Sometimes it’s easier to define something by what it’s not: A social media analysis dashboard is NOT a laundry list of every social metric you can get your hands on. Editing is really importnant (<–editing joke) when reporting because it can be easy for you or your coworkers to become overwhelmed by too much data.
We’ll get into all the nitty-gritty in a minute, but when creating your own dashboard, you should be able to answer “Hells yes!” to the question, “Does this show how my social media strategy has progressed over time?” Bonus points if you can answer the same to the question, “Can my boss understand it too?”
It’s easy for everyone in marketing (including me!) to get caught up in the doing and forget about the “how’s it doing?” If you need a few reasons to justify stepping back to focus on social media analytics to your boss (or to yourself), here’s why it’s important:
- Demonstrate how your work is benefitting your company over time.
- Understand which channels and content are reaching, growing, and converting your audiences so you can decide where to invest your time, efforts, and budget.

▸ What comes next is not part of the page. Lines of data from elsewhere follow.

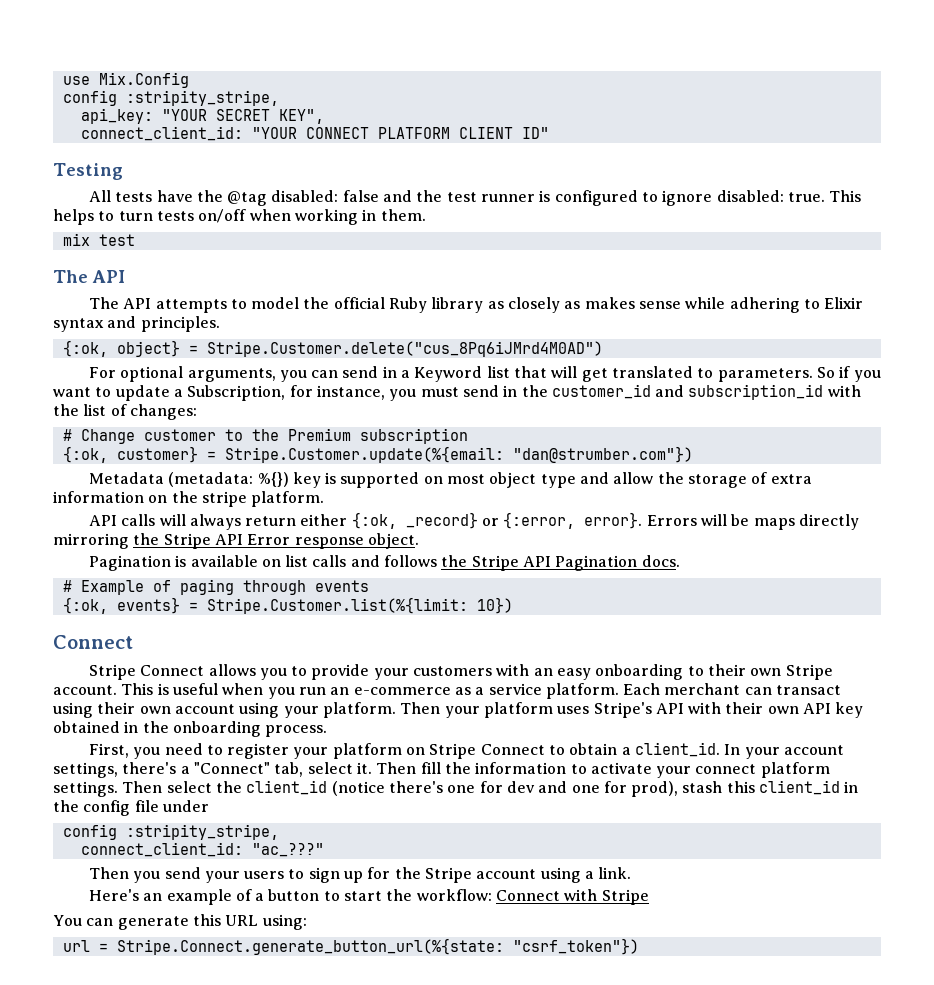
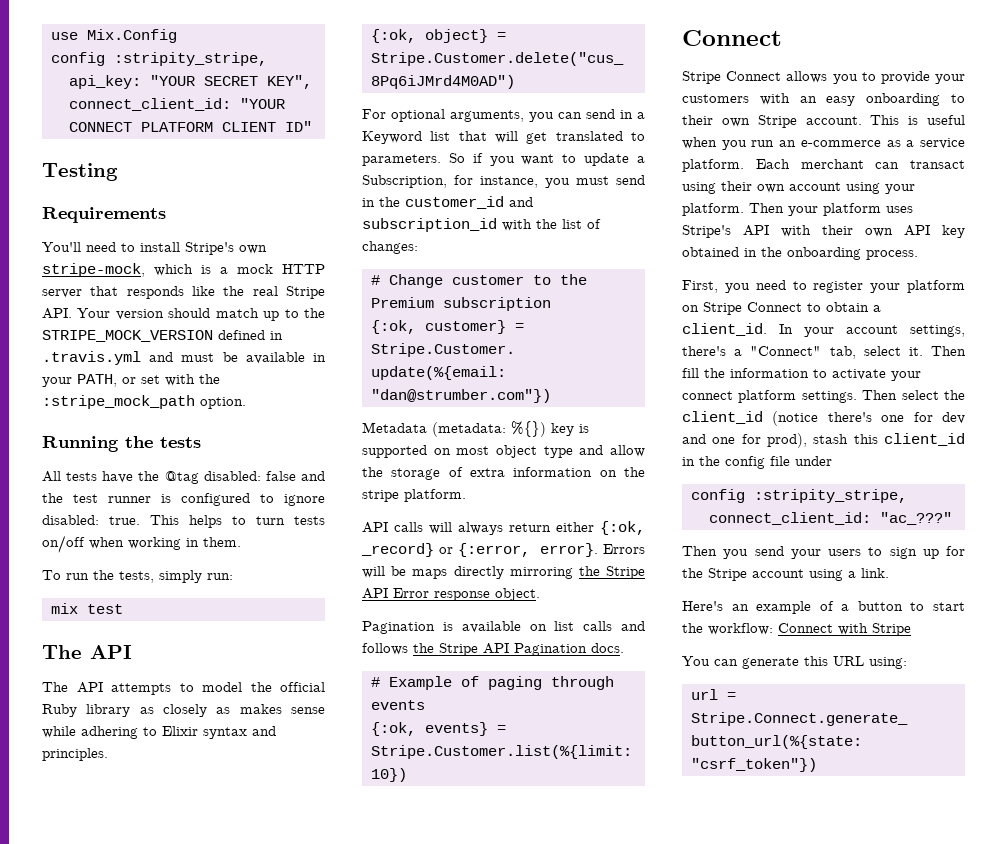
(123, 171) none -> [42,207,166,223] [42,242,267,255] [42,263,325,277] [42,286,326,299] [42,308,325,321] [42,330,283,342] [42,351,326,365] [42,374,220,387] [42,395,246,409] [42,436,201,452] // Requirements // You'll need to install Stripe's own stripe-mock, which is a mock HTTP server that responds like the real Stripe API. Your version should match up to the STRIPE_MOCK_VERSION defined in .travis.yml and must be available in your PATH, or set with the :stripe_mock_path option. // Running the tests
(426, 215) none -> [42,570,233,583] // To run the tests, simply run:

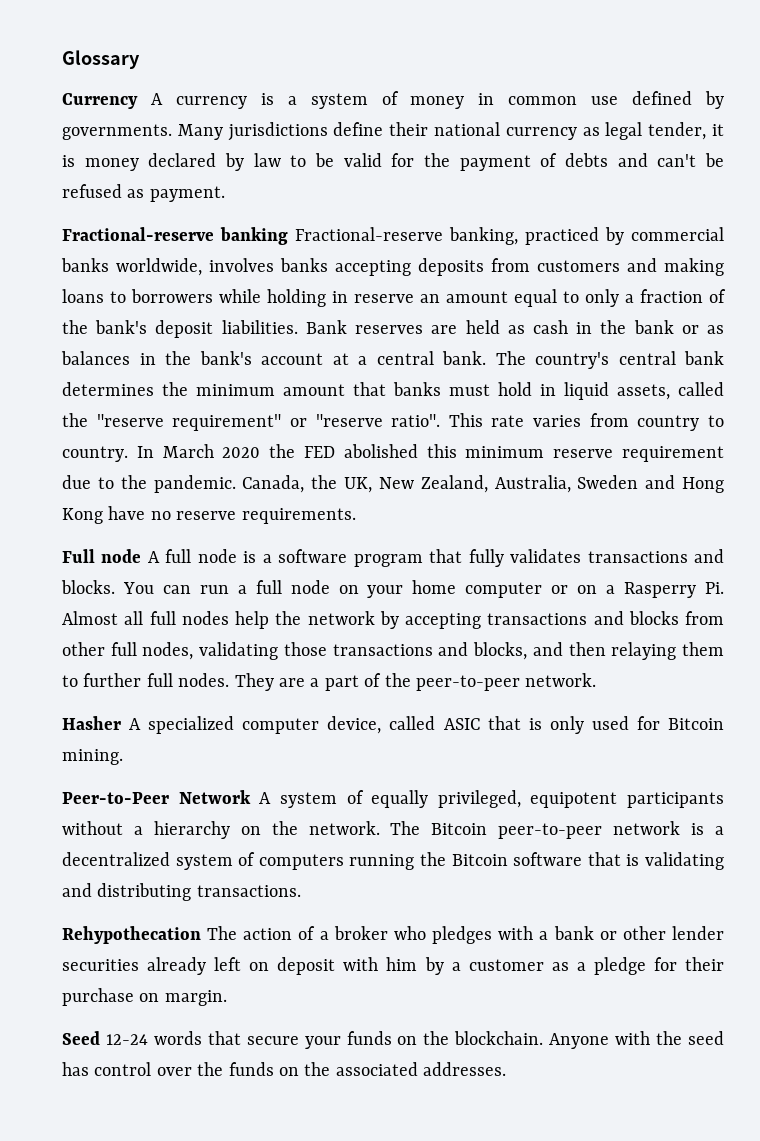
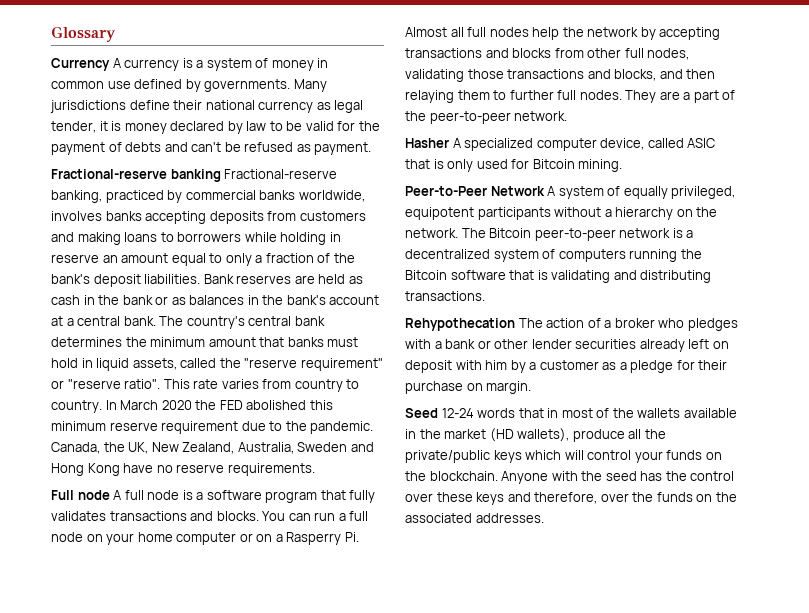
[246,1036,299,1045] secure -> [547,408,737,418] [405,428,666,442] [405,450,632,463] in most of the wallets available in the market (HD wallets), produce all the private/public keys which will control
(89, 1069) none -> [665,471,687,481] the
(192, 1071) none -> [436,492,629,505] these keys and therefore, over

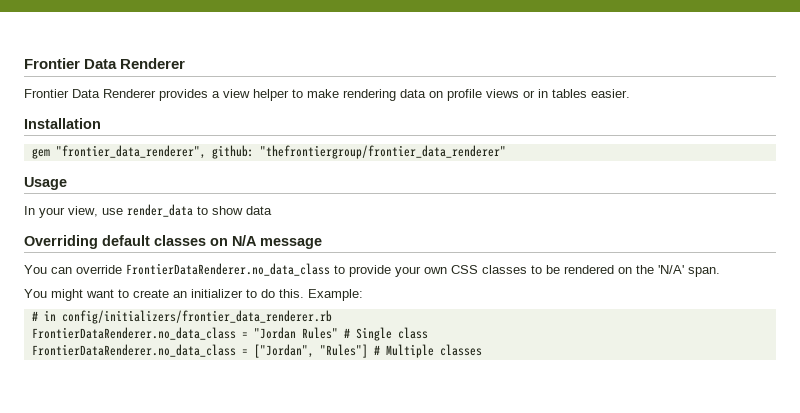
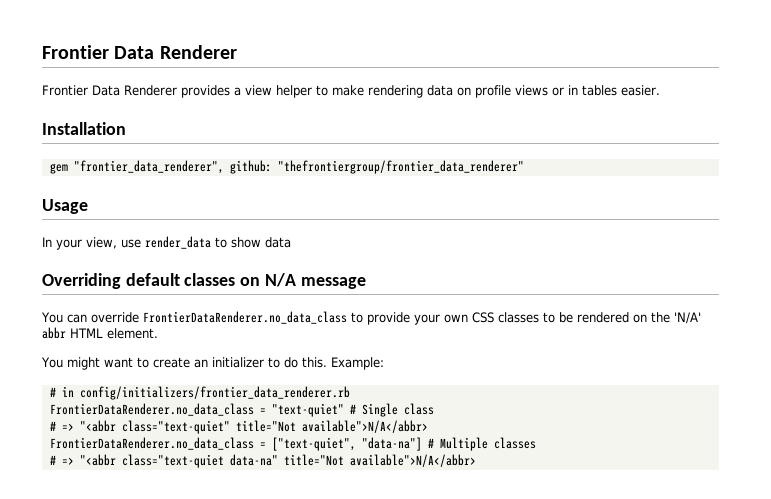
[688,267,720,277] span. -> [42,327,158,339] abbr HTML element.
[253,327,338,339] "Jordan Rules" -> [271,403,344,417] "text-quiet"
[31,344,368,358] // FrontierDataRenderer.no_data_class = ["Jordan", "Rules"] -> [49,420,428,434] [49,437,422,451] // # => "<abbr class="text-quiet" title="Not available">N/A</abbr> // FrontierDataRenderer.no_data_class = ["text-quiet", "data-na"]
(482, 350) none -> [49,454,476,468] // # => "<abbr class="text-quiet data-na" title="Not available">N/A</abbr>

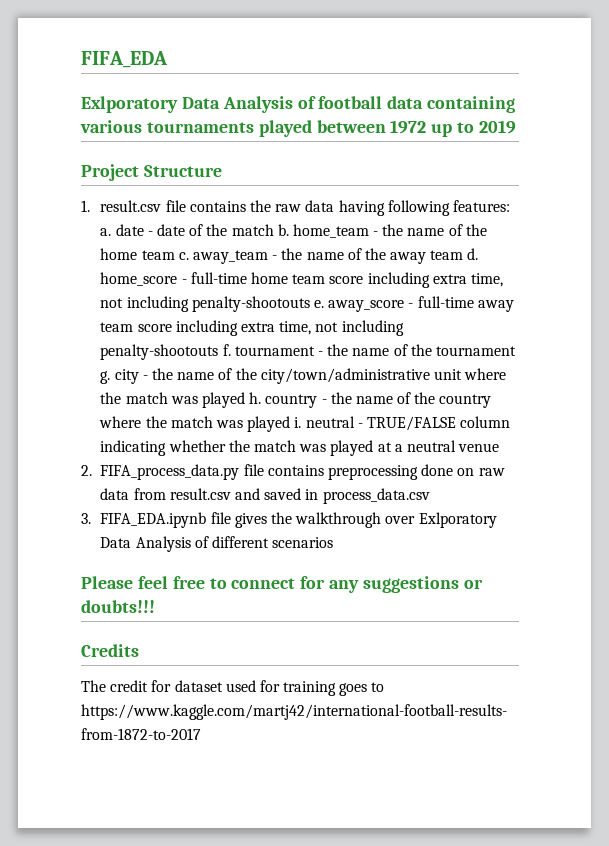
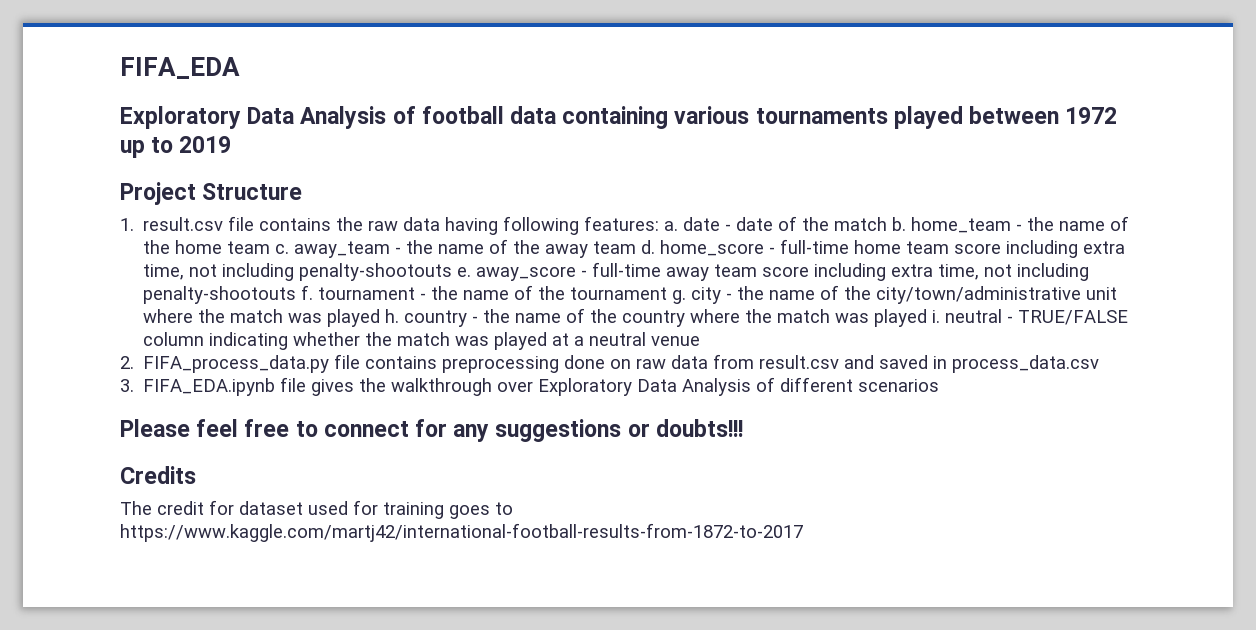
[81,96,178,113] Exlporatory -> [120,106,241,129] Exploratory
[418,512,497,528] Exlporatory -> [538,378,633,396] Exploratory

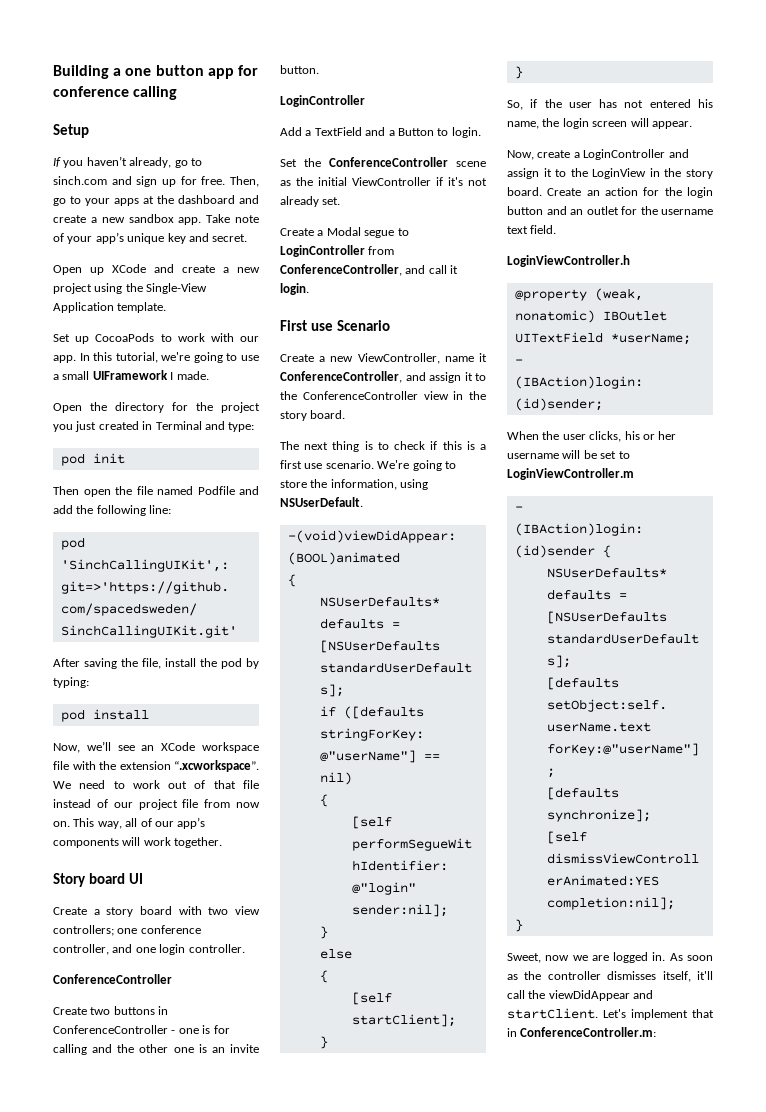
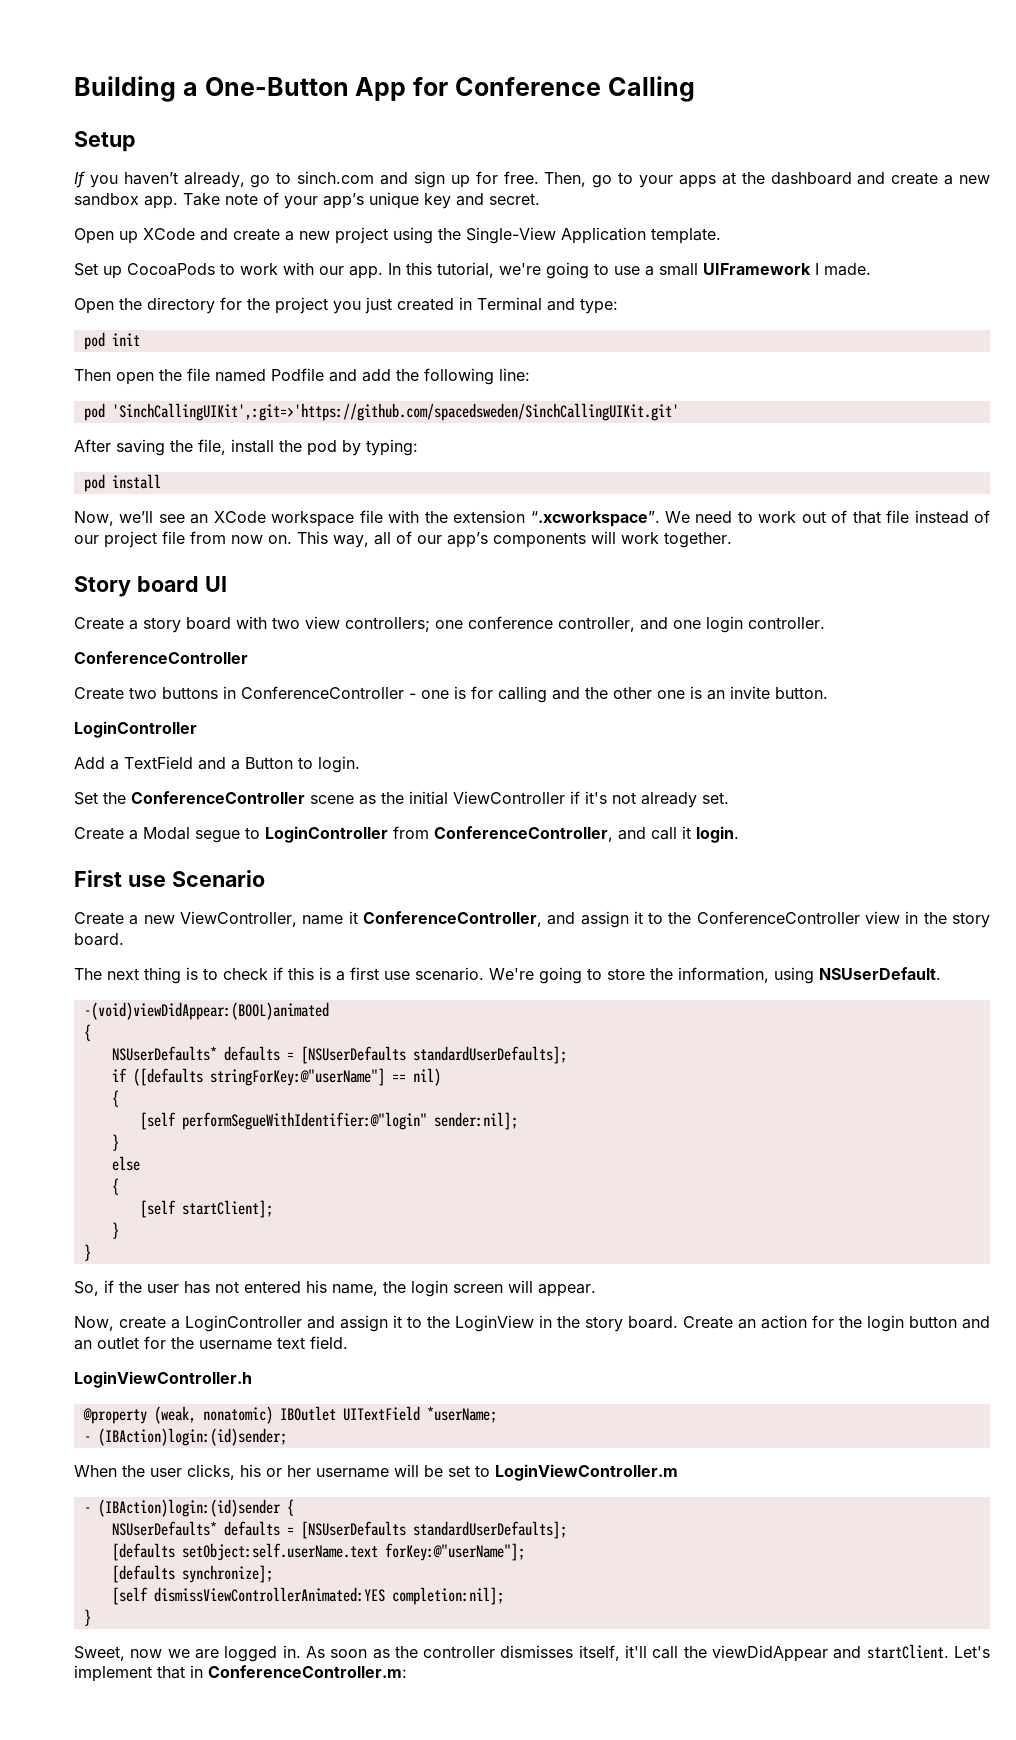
[125,65,258,79] [53,86,178,100] one button app for conference calling -> [204,76,695,102] One-Button App for Conference Calling

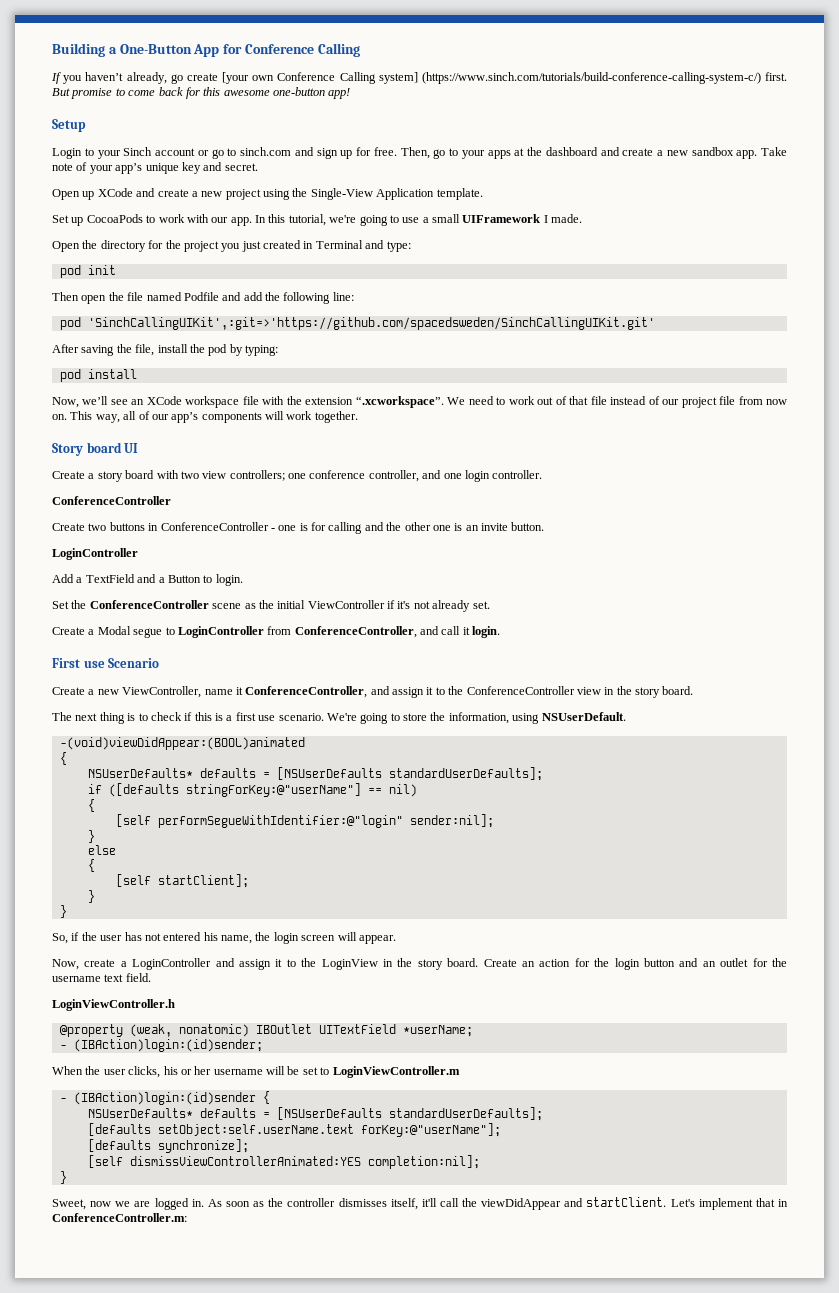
[74,131,136,152] // Setup -> (360, 50) none
(271, 181) none -> [186,72,787,84] [52,87,351,99] [52,119,86,132] [52,147,224,159] create [your own Conference Calling system] (https://www.sinch.com/tutorials/build-conference-calling-system-c/) first. But promise to come back for this awesome one-button app! // Setup // Login to your Sinch account or go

- Accurate info = ability to demonstrate impact = bigger marketing budgets. Social media spending is only going up in the U.S., with the expense expected to surpass $82 billion by 2025. This is where marketing dollars are headed, so keeping an eye on your performance will help you get a bigger piece of that pie.
Since dashboards are all about pulling together the stats you need most, you have two options: You can either hit each social channel’s backend manually, or you can employ some robots to do it for you. We, of course, use our tool to do our own social media analysis, but for those who aren’t yet ready to become Rival IQ customers, we’ll walk through both.
Note: For the sake of simplicity, we’re going to focus this article on the big four — Facebook, Twitter, Instagram, and TikTok — and focus on businesses and pages instead of individuals.
How to locate your social media analytics natively
The good news: Since these channels want to keep you on their platform, they make it pretty easy for you to access your stats and see how your posts are performing.
Facebook houses its analytics in two different places: Facebook Insights and Meta Business Suite. While Facebook Insights focuses exclusively on your Facebook Page’s performance, Meta Business Suite is the “umbrella” platform for managing both Facebook and Instagram.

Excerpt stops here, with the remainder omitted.